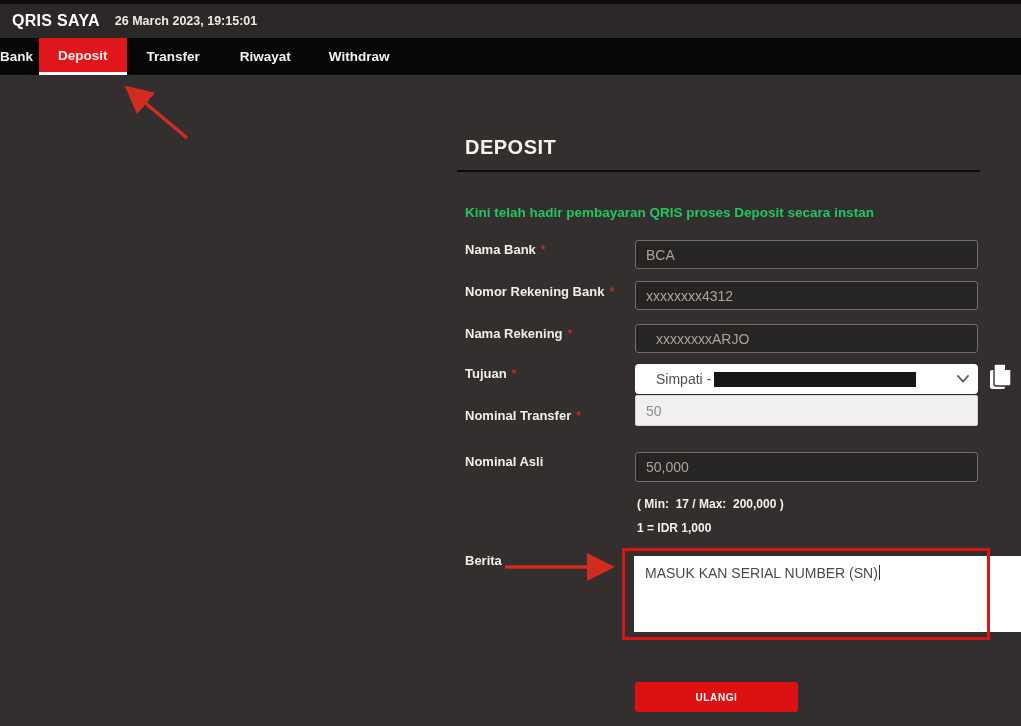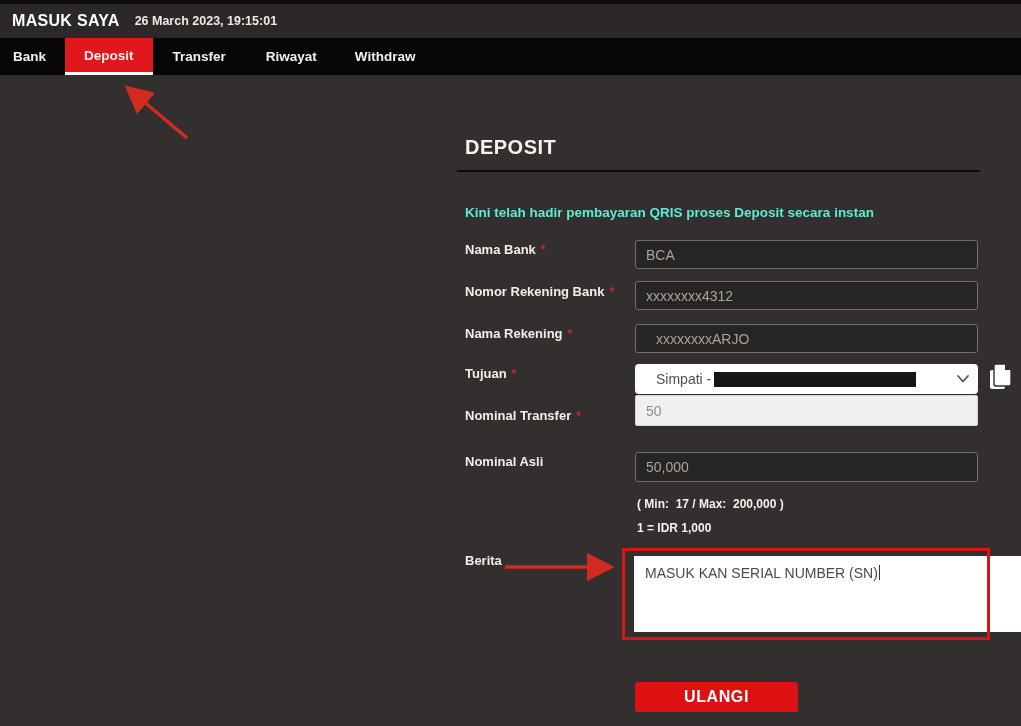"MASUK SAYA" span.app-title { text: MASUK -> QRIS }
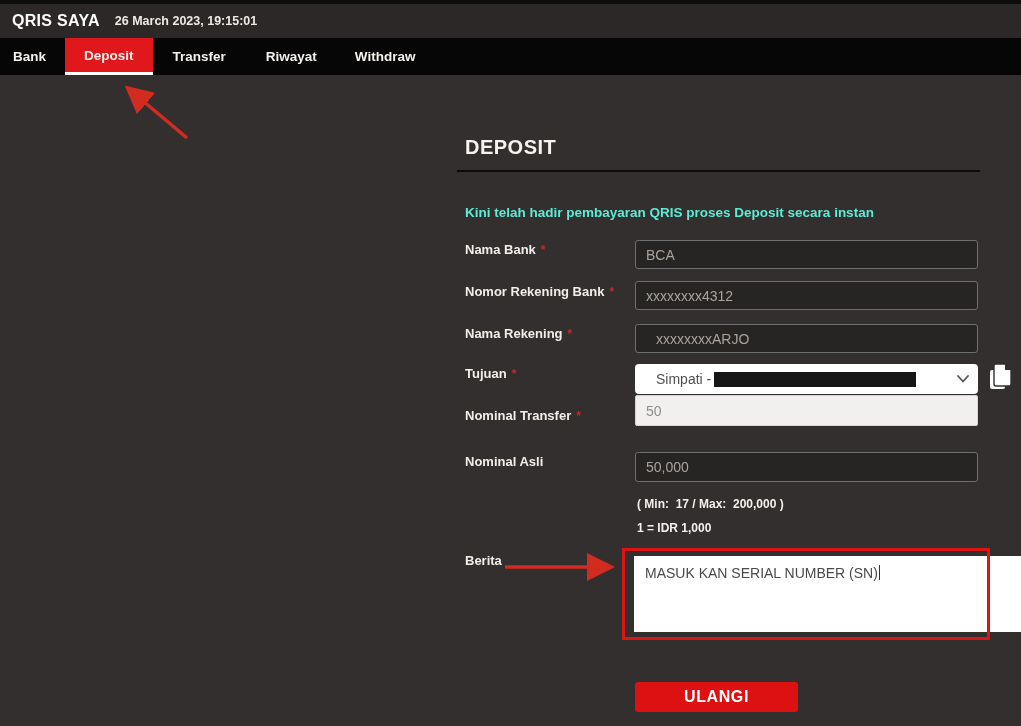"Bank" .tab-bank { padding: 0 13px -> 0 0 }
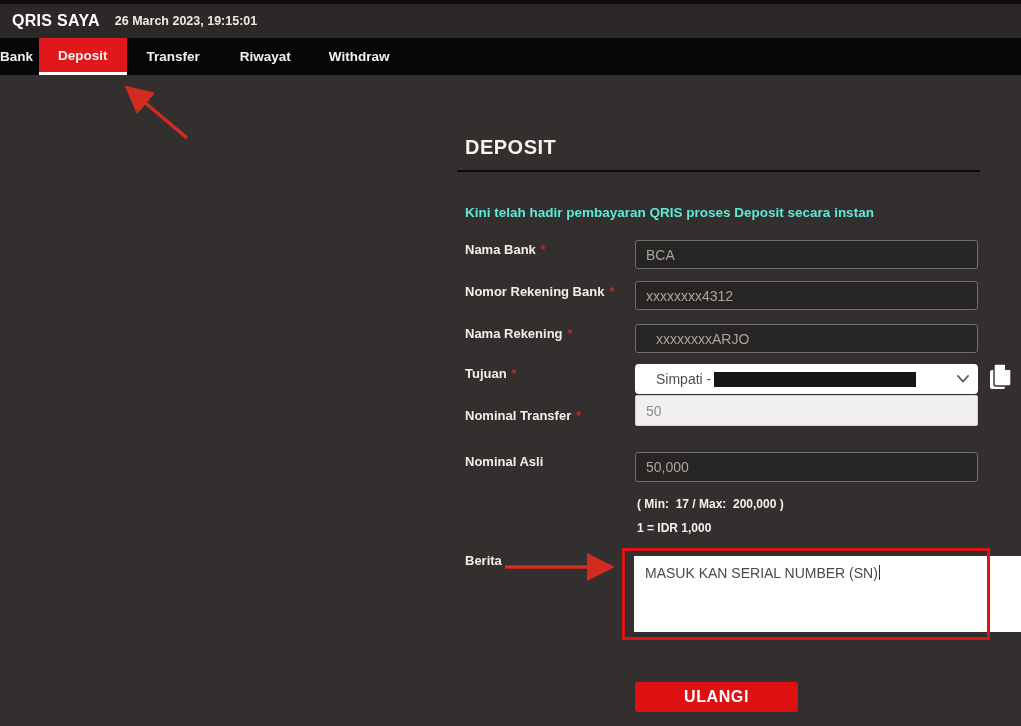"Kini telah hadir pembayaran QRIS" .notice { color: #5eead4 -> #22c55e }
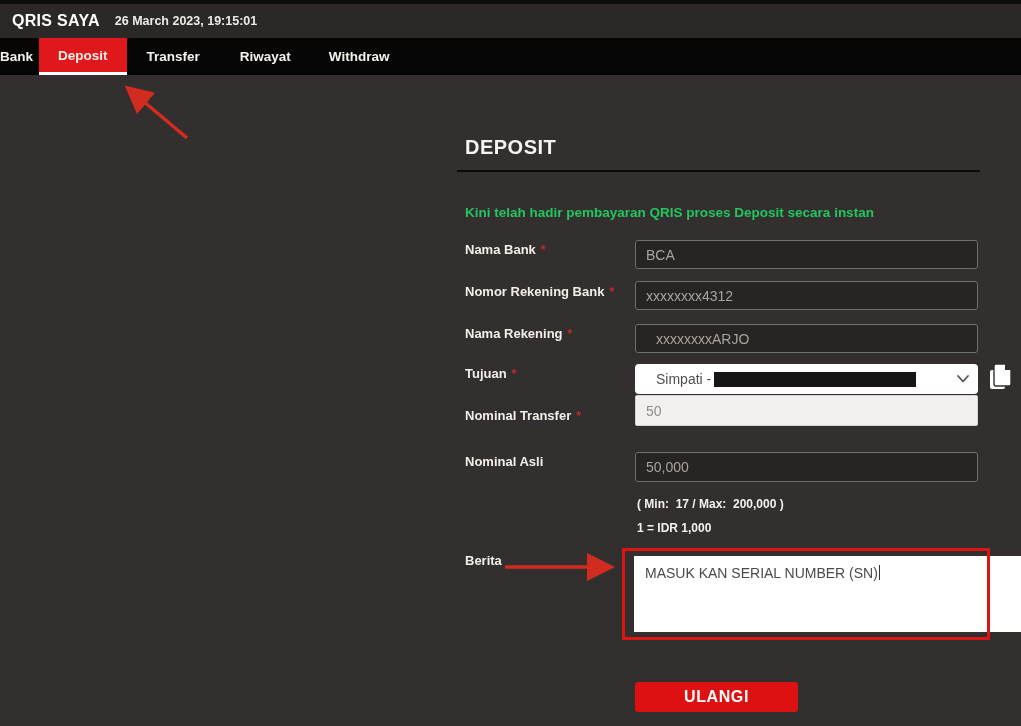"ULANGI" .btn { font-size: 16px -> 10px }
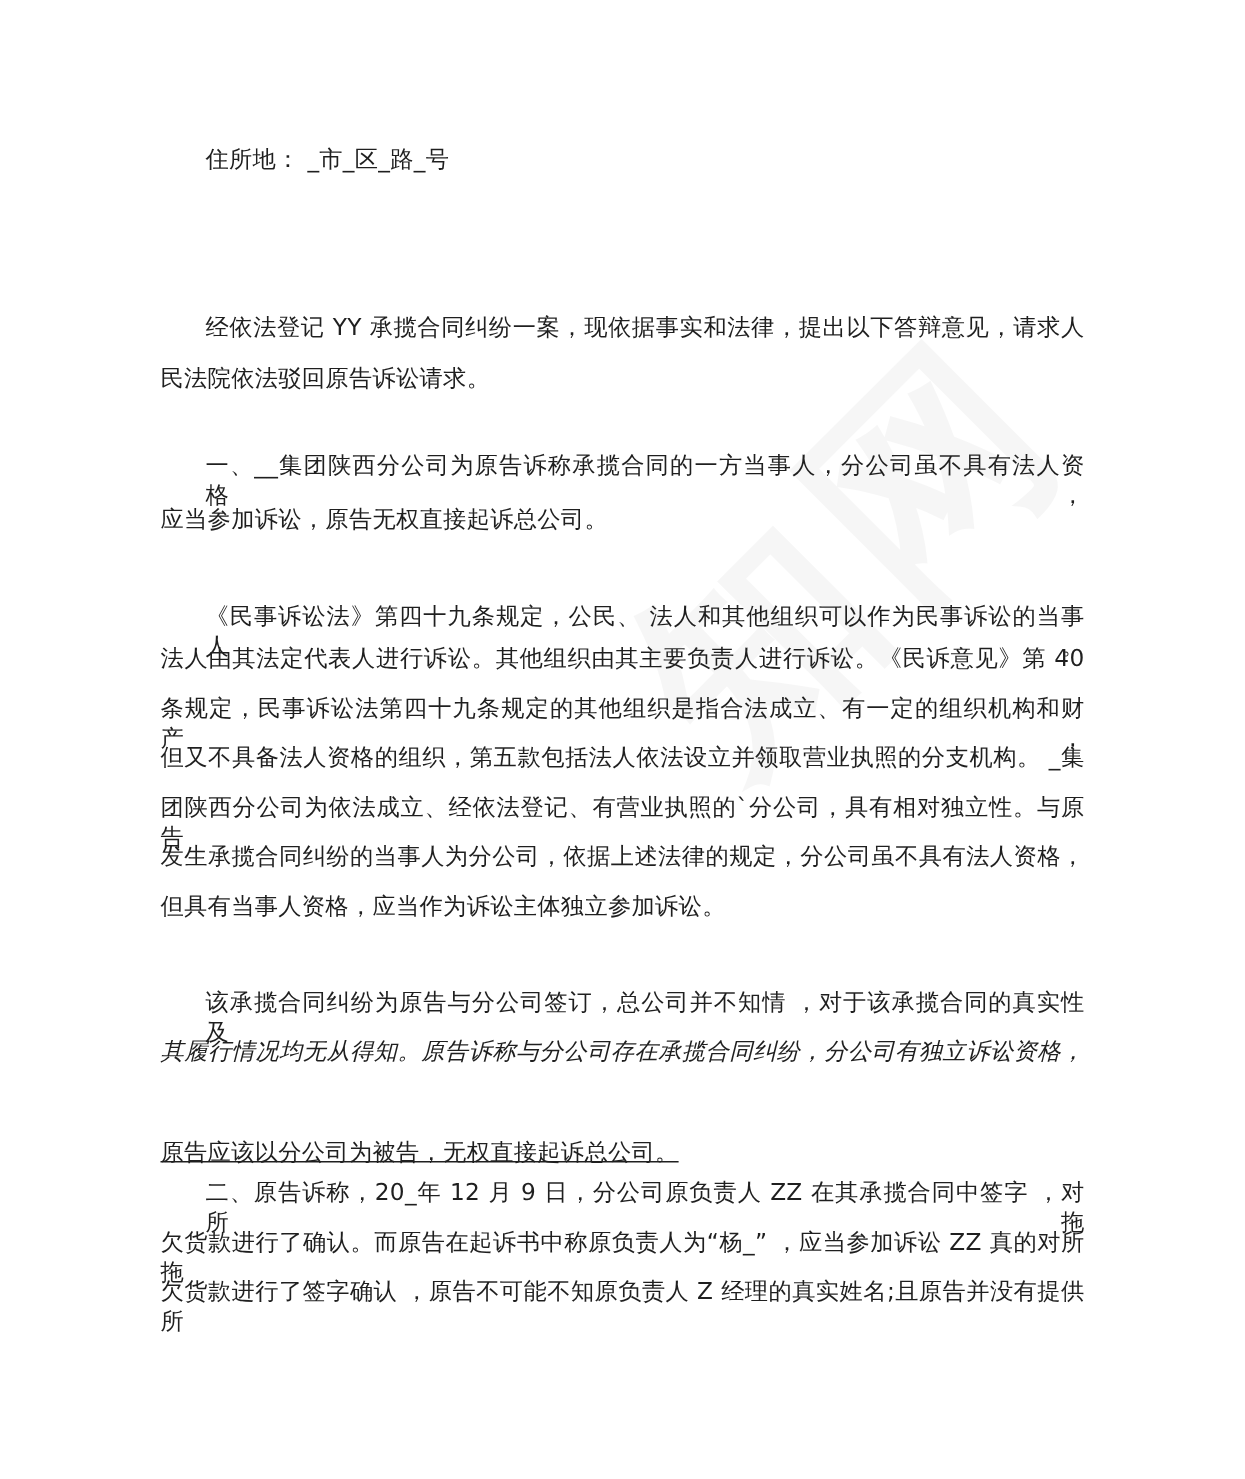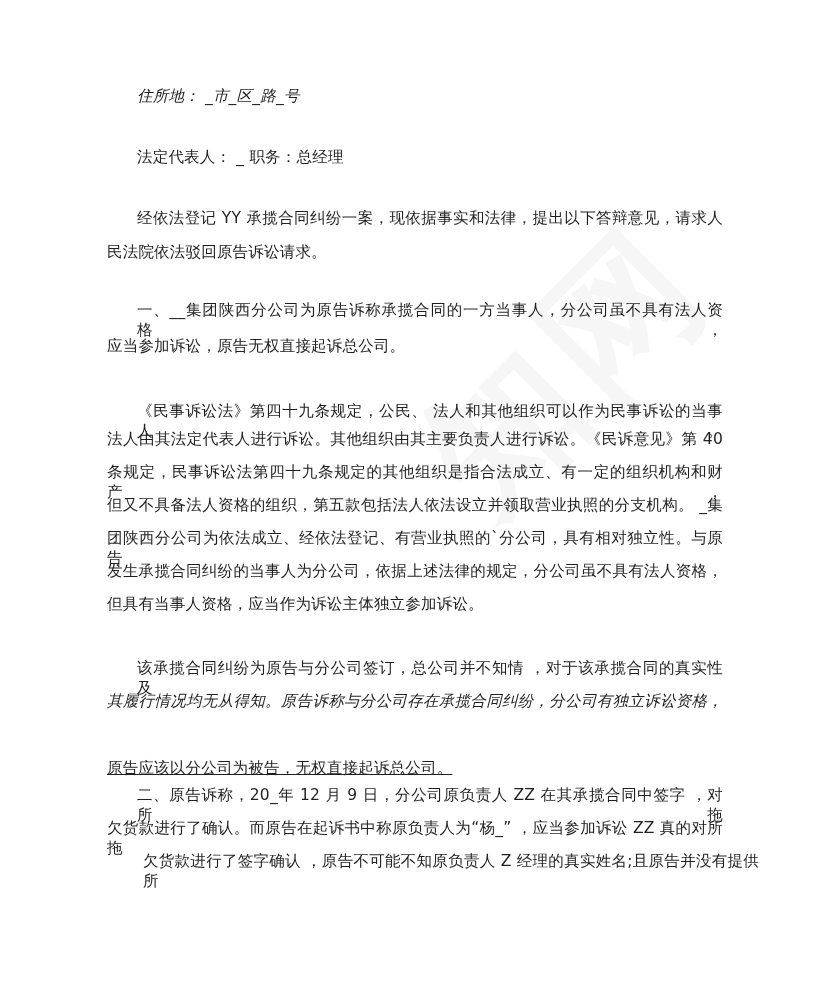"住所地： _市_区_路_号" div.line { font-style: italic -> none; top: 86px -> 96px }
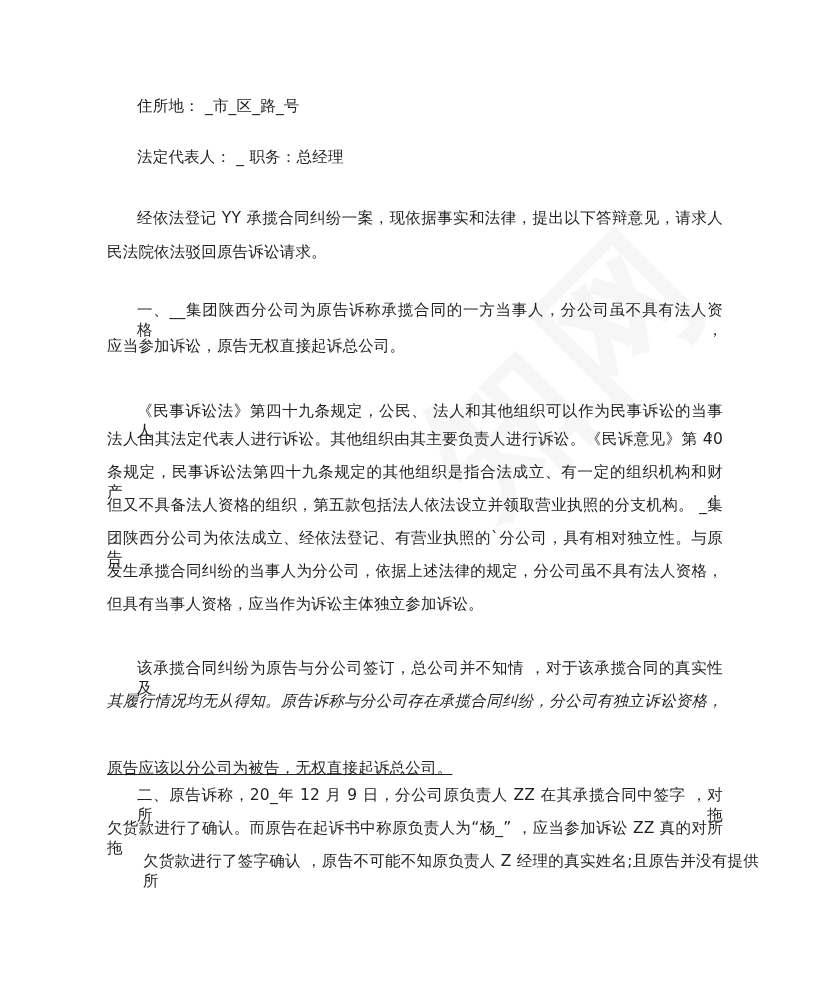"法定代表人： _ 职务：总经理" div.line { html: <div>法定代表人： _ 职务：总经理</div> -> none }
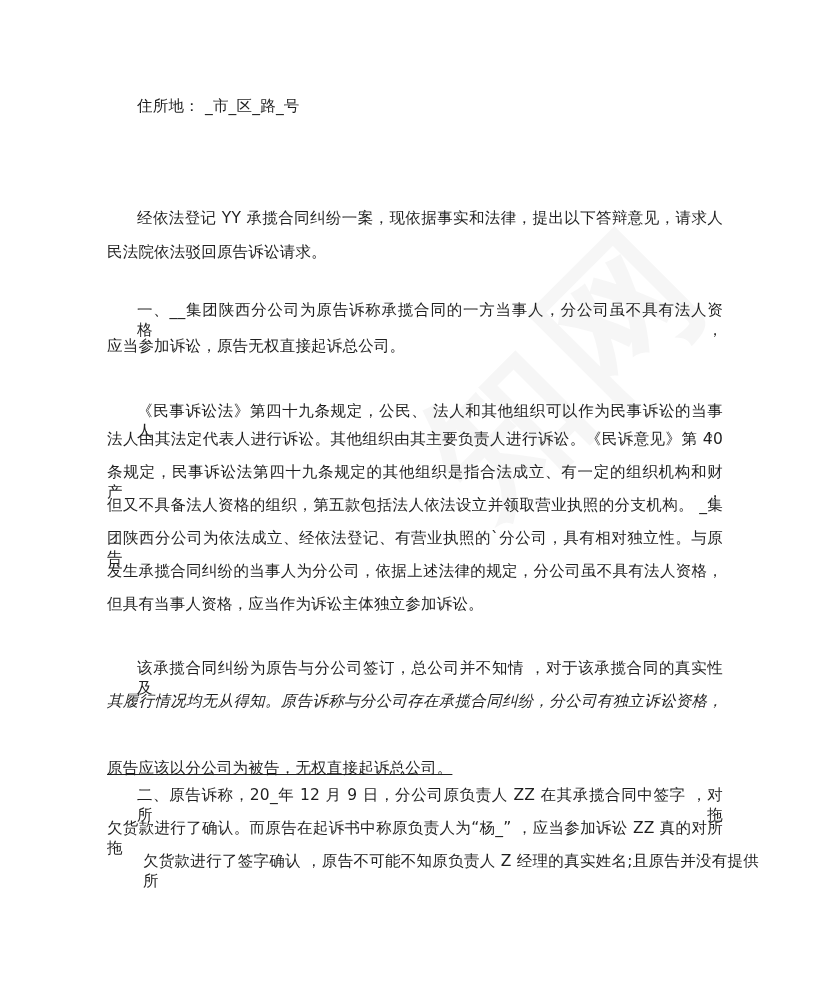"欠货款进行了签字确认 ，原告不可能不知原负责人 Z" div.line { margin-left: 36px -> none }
════════
*What is expected*:
Print the listing word for word but skip its pictures.

*Your solution*:
"MASUK SAYA" span.app-title { text: MASUK -> QRIS }
"Bank" .tab-bank { padding: 0 13px -> 0 0 }
"Kini telah hadir pembayaran QRIS" .notice { color: #5eead4 -> #22c55e }
"ULANGI" .btn { font-size: 16px -> 10px }
"住所地： _市_区_路_号" div.line { font-style: italic -> none; top: 86px -> 96px }
"法定代表人： _ 职务：总经理" div.line { html: <div>法定代表人： _ 职务：总经理</div> -> none }
"欠货款进行了签字确认 ，原告不可能不知原负责人 Z" div.line { margin-left: 36px -> none }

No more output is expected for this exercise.